I do! I feel left out or left behind! But I know God is caring for everything that I cannot even begin to comprehend! I feel left out or left behind because of Mitch’s job transfer and because of the changes in our lives!
Psychology would say take a pill! God says face the giants and depend on Him! That is the choice I make- follow God and allow Him to conquer all my fears. I suppose you are wondering why I am feeling left out? No I am not having a personal pity party and have fought that aspect of human nature. I am choosing to focus on the “cause of Christ.”

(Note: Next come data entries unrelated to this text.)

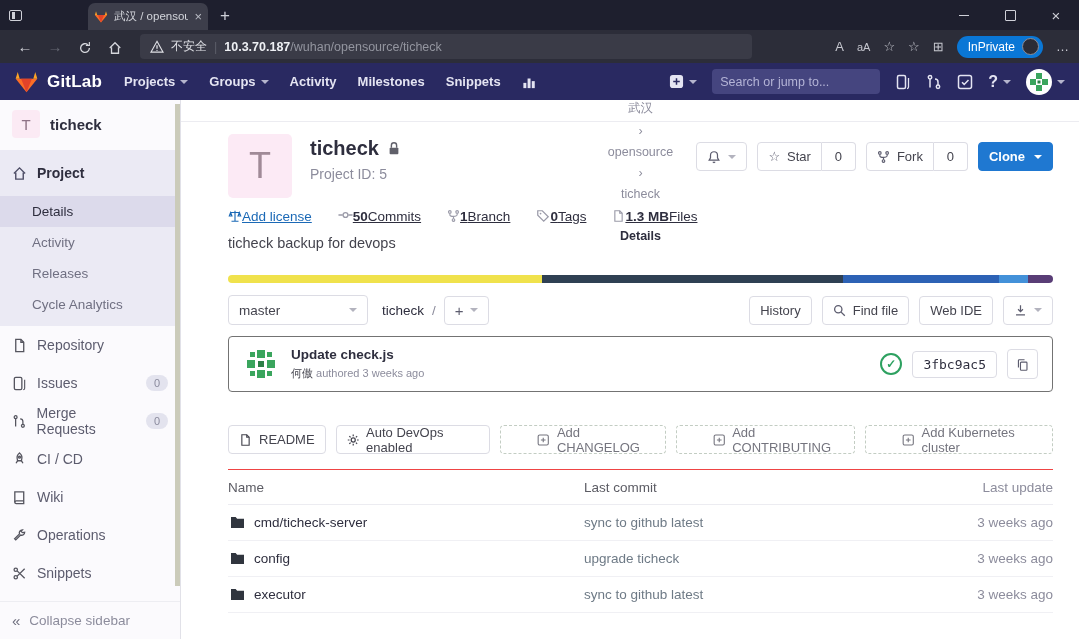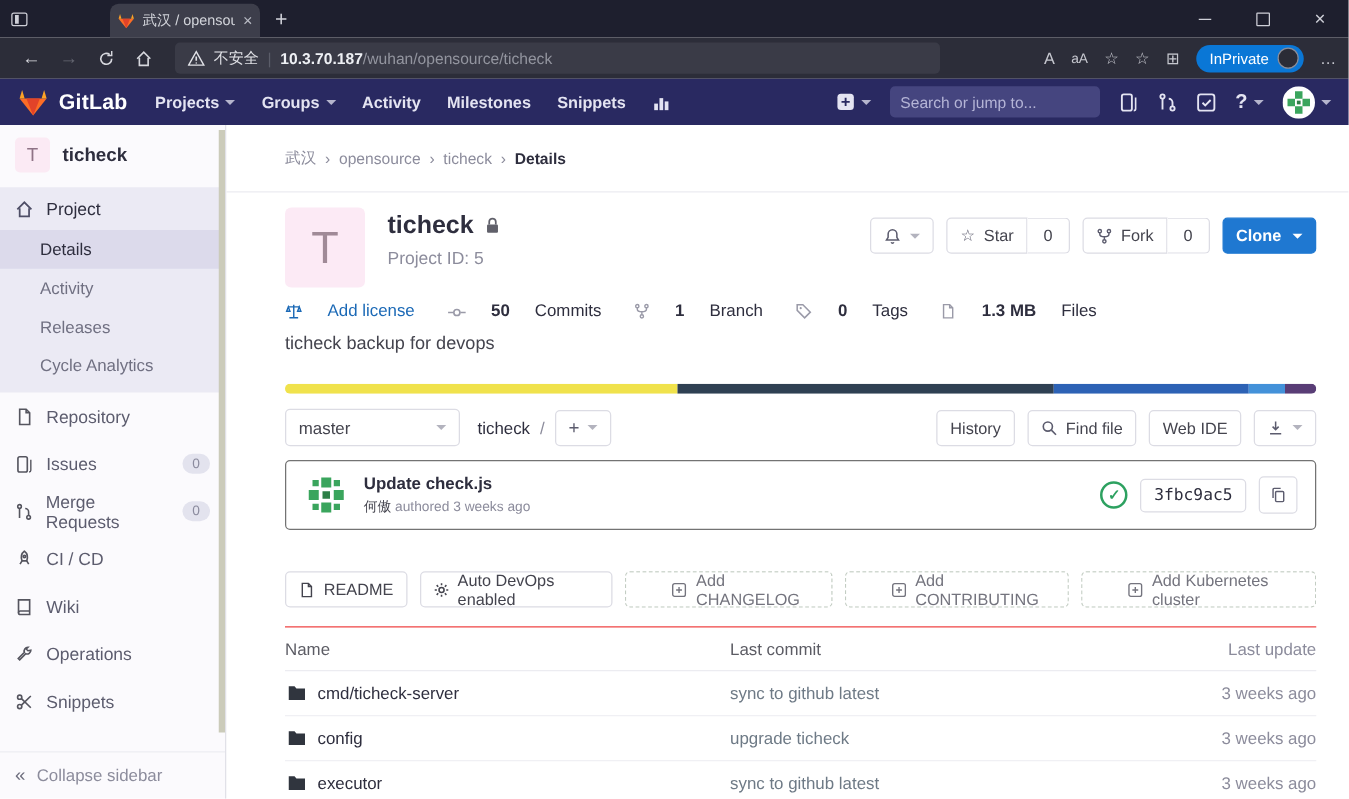--- a/index.html
+++ b/index.html
@@ -56,57 +56,57 @@
   .app { display:flex; height:539px; }
 
   
   .sidebar { width:181px; background:#fbfafd; border-right:1px solid #e1e1e8; position:relative;
     display:flex; flex-direction:column; flex:none; }
   .ctx { display:flex; align-items:center; gap:10px; padding:10px 12px 12px; }
   .pav-sm { width:28px; height:28px; border-radius:4px; background:#fbeaf4; color:#8f7386;
     display:flex; align-items:center; justify-content:center; font-size:15px; }
   .ctx-name { font-size:15px; font-weight:bold; color:#2e2e3e; }
   .snav { font-size:14px; color:#5c5c6e; }
-  .sec-head { background:#ebeaf4; height:34px; display:flex; align-items:center; gap:10px; padding:0 12px;
-    color:#2e2e3e; font-weight:normal; }
+  .sec-head { background:#ebeaf4; height:46px; display:flex; align-items:center; gap:10px; padding:0 12px;
+    color:#2e2e3e; font-weight:bold; }
   .sub { height:31px; display:flex; align-items:center; padding-left:32px; color:#707082; font-size:13.5px; }
   .sub.active { background:#dcdaeb; color:#2e2e3e; }
   .sub-wrap { background:#ebeaf4; padding-bottom:6px; }
   .sitem { height:38px; display:flex; align-items:center; gap:10px; padding:0 12px; color:#5c5c6e; }
   .badge { margin-left:auto; background:#e3e3ee; color:#8b8b9e; border-radius:9px; font-size:11px;
     padding:2px 8px; }
   .sb-scroll { position:absolute; right:0; top:4px; width:5px; height:482px; background:#cbcbba; }
   .collapse { margin-top:auto; height:38px; border-top:1px solid #ededf2; display:flex; align-items:center;
     gap:9px; padding:0 12px; color:#8c8c9c; font-size:13.5px; }
   .collapse .chev { font-size:15px; color:#6e6e7e; }
 
   
   .main { flex:1; background:#fff; overflow:hidden; }
-  .bc { height:54px; border-bottom:1px solid #ececf1; display:flex; align-items:center; gap:7px;
-    padding:0 26px 0 47px; font-size:12.5px; color:#8c8c9c; }
+  .bc { height:22px; border-bottom:1px solid #ececf1; display:flex; align-items:center; gap:7px;
+    padding:0 26px 0 47px; font-size:12.5px; color:#8c8c9c;flex-direction:column; }
   .bc .cur { color:#2e2e3e; font-weight:bold; }
   .content { padding:0 26px 0 47px; }
 
   .phead { display:flex; margin-top:12px; }
   .pav { width:64px; height:64px; border-radius:5px; background:#fceaf5; color:#a08a97;
     display:flex; align-items:center; justify-content:center; font-size:36px; }
   .ptitle-wrap { margin-left:18px; padding-top:3px; }
   .ptitle { font-size:20px; font-weight:bold; color:#2e2e3e; display:flex; align-items:center; gap:8px; }
   .pid { margin-top:6px; font-size:14px; color:#8c8c9c; }
   .pactions { margin-left:auto; display:flex; align-items:flex-start; gap:10px; padding-top:8px; }
   .btn { height:29px; display:inline-flex; align-items:center; gap:7px; border:1px solid #dcdce4;
     border-radius:4px; background:#fff; padding:0 10px; font-size:13px; color:#44444e; }
   .btn-group { display:flex; }
   .btn-group .btn:first-child { border-radius:4px 0 0 4px; }
   .btn-group .btn:last-child { border-radius:0 4px 4px 0; border-left:0; min-width:34px; justify-content:center; }
   .btn-clone { background:#1f78d1; border:1px solid #1f78d1; color:#fff; font-weight:bold; gap:9px; }
   .btn-clone .caret { opacity:1; }
 
   .stats { display:flex; align-items:center; gap:26px; margin-top:11px; font-size:13.5px; color:#2e2e3e; }
-  .stat { display:flex; align-items:flex-end; gap:20px; }
+  .stat { display:flex; align-items:flex-start; gap:0;text-decoration:underline; }
   .stat b { font-weight:bold; }
   .stat .sic { color:#9a9aa8; }
   .lic { color:#1b69b6; }
   .desc { margin-top:11px; font-size:14.5px; color:#44444e; }
 
   .langbar { margin-top:24px; height:8px; border-radius:4px; overflow:hidden; display:flex; }
   .langbar span { height:100%; }
 
   .ttool { margin-top:12px; display:flex; align-items:center; font-size:13.5px; color:#44444e; }
   .bsel { width:140px; height:30px; border:1px solid #dcdce4; border-radius:4px; display:flex;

If I could explain in a nutshell “why” I am feeling left out that it would appear selfish. But I desire to walk alongside Mitch in ministry and meet the people he meets, sleep in the same bed he sleeps, eat at the same table he eats, and attend church and other meetings together. The freshness of a new man on a new ministry job is over! I missed many introductions and meetings upfront so I feel invisible!

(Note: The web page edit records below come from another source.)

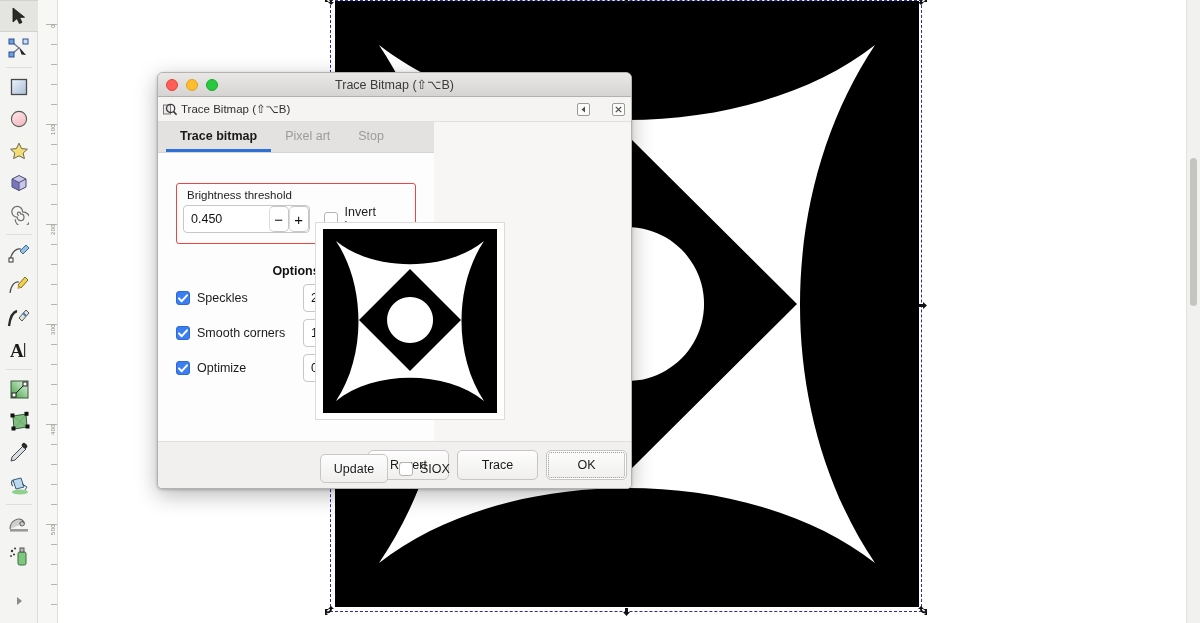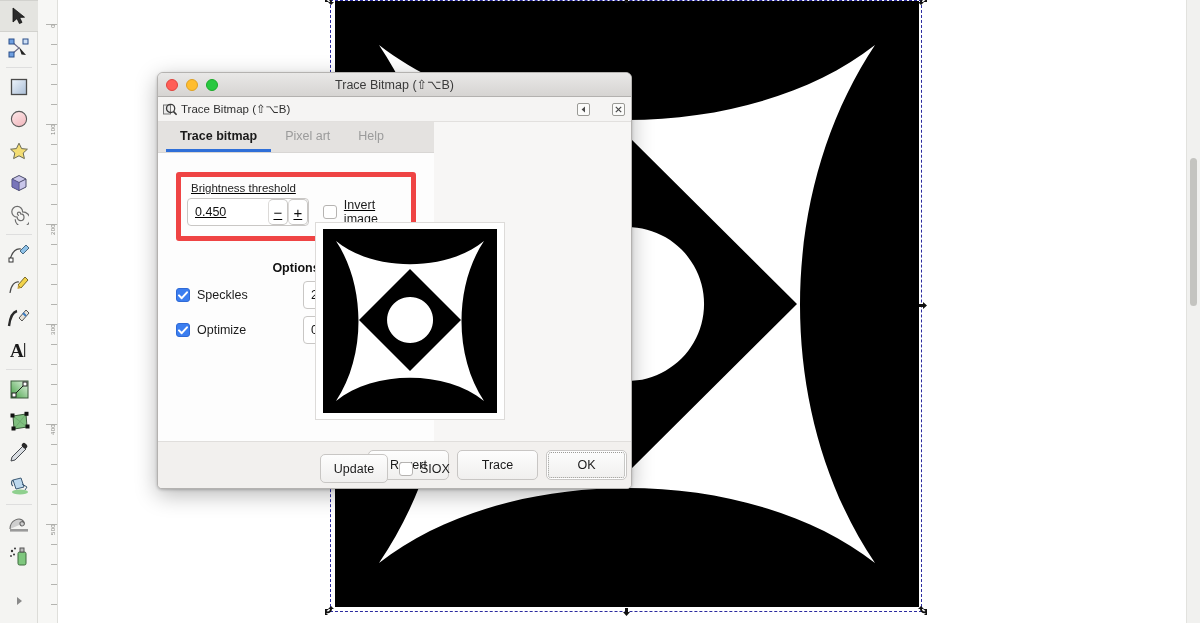--- a/index.html
+++ b/index.html
@@ -154,22 +154,22 @@
     margin: 14px 8px 0 8px; height: 29px;
     border:1px solid #c9c7c5; border-radius:5px;
     background: linear-gradient(to bottom,#fbfbfa,#eceae8);
     display:flex; align-items:center; padding: 0 10px;
     font-size:12.5px; color:#1c1c1c; position:relative;
   }
   .combo .caret { position:absolute; right:12px; top:12px; }
 
   
   .group {
-    margin: 9px 8px 0 8px; border:5px solid #ef4444; border-radius:3px;
-    padding: 4px 6px 10px 6px; position:relative;text-decoration:underline;
+    margin: 20px 8px 0 8px; border:1px solid #ef4444; border-radius:3px;
+    padding: 4px 6px 10px 6px; position:relative;
   }
   .group-label { font-size:11.5px; color:#232323; margin: 1px 0 4px 4px; }
 
   .row { display:flex; align-items:center; }
 
   
   .spin {
     display:flex; align-items:stretch; height: 28px;
     border:1px solid #c9c7c5; border-radius:4px; background:#fff; overflow:hidden;
   }
@@ -572,21 +572,21 @@
       <div id="leftcol">
 
         <div id="tabs">
           <div class="tab active">
             <span>Trace bitmap</span>
           </div>
           <div class="tab">
             <span>Pixel art</span>
           </div>
           <div class="tab">
-            <span>Help</span>
+            <span>Stop</span>
           </div>
         </div>
 
         <div id="panel">
 
 
 
           <div class="group">
             <div class="group-label">Brightness threshold</div>
             <div class="row">
@@ -614,20 +614,35 @@
                 </span>
                 <span class="cbx-label">Speckles</span>
               </div>
               <div class="spin">
                 <span class="val">2</span>
                 <span class="btn">−</span>
                 <span class="btn">+</span>
               </div>
             </div>
 
+            <div class="opt-row">
+              <div class="lbl">
+                <span class="cbx on">
+                  <svg width="10" height="9" viewBox="0 0 10 9">
+                      <path d="M1 4.4 L3.7 7.2 L9 1.3" fill="none" stroke="#fff" stroke-width="2" stroke-linecap="round" stroke-linejoin="round"></path>
+                    </svg>
+                </span>
+                <span class="cbx-label">Smooth corners</span>
+              </div>
+              <div class="spin">
+                <span class="val">1.00</span>
+                <span class="btn">−</span>
+                <span class="btn">+</span>
+              </div>
+            </div>
 
             <div class="opt-row">
               <div class="lbl">
                 <span class="cbx on">
                   <svg width="10" height="9" viewBox="0 0 10 9">
                       <path d="M1 4.4 L3.7 7.2 L9 1.3" fill="none" stroke="#fff" stroke-width="2" stroke-linecap="round" stroke-linejoin="round"></path>
                     </svg>
                 </span>
                 <span class="cbx-label">Optimize</span>
               </div>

But what is God teaching to Mitch and I? It has been nearing a year that the Lifeway job ended and months that the Mid-South Association hired him as Leadership Development Director. We are willing to learn and explore in these day just what we can learn and discover during such a long transition.
Some good people are suggesting we rent the house; which I have totally disregarded because it will only cause more expenses in the end with insurances and just trying to satisfy renter’s demands! So we wait on God! Other people are so encouraging and so prayerful that they say things like, “you know God is the author of your lives and He knows exactly what He is doing and just wait on His wonderful blessings. You will see that in the end God had your best interest in His plans.”
I can deal with the positives! I am thankful for the job! I am thankful for endurance! I am grateful for housing on the other end that was extended at no costs thus far! I am awed by God’s provisions! I am blessed with a great husband and loving father to our adult children!
There are moments that I feel left out of the transition but for the most part when I re-focus on God and how blessed I am to have Him love me so much I cannot tell you how swiftly the battle of my mind changes. Some realities in life are challenges and that is why it is so important to recognize God’s love for each us.
I am going through some health changes and still dealing with an ongoing elevated R-factor in the blood and tire easily. So, I know the power and strength of the Lord! I know His goodness, mercy and I sense the times that He literally pushes me along each day.
I believe that….”God takes us aside during life to simply give us rest and to be near to us so we can Hear and Know His Voice!” I can testify how much I know His love, provisions, and blessings in the midst of not understanding or feeling left behind!
So, if you are feeling “left out or left behind” don’t worry! Ask God to let you be on His team by asking Him to be your “Savior” from the worries of this world. Pray and ask God to save you, forgive you and confess He is Lord of this world. Locate a Bible and begin to read or re-read scripture. You will notice a swift difference in your focus.
I keep hearing the message from people, “God’s ways are not our ways, nor His timing our timing.” Yes I agree but- I have so many obvious concerns and questions during this transition. It is like the entire situation is 2+2=5 and something is not right! So Psalm 62 is a great reminder!
Psalm 62:5-7
5- Find rest, O my soul, in God alone;
my hope comes from him.
6- He alone is my rock and my salvation;
he is my fortress, I will not be shaken.
7- My salvation and my honor depend on God;
he is my mighty rock, my refuge.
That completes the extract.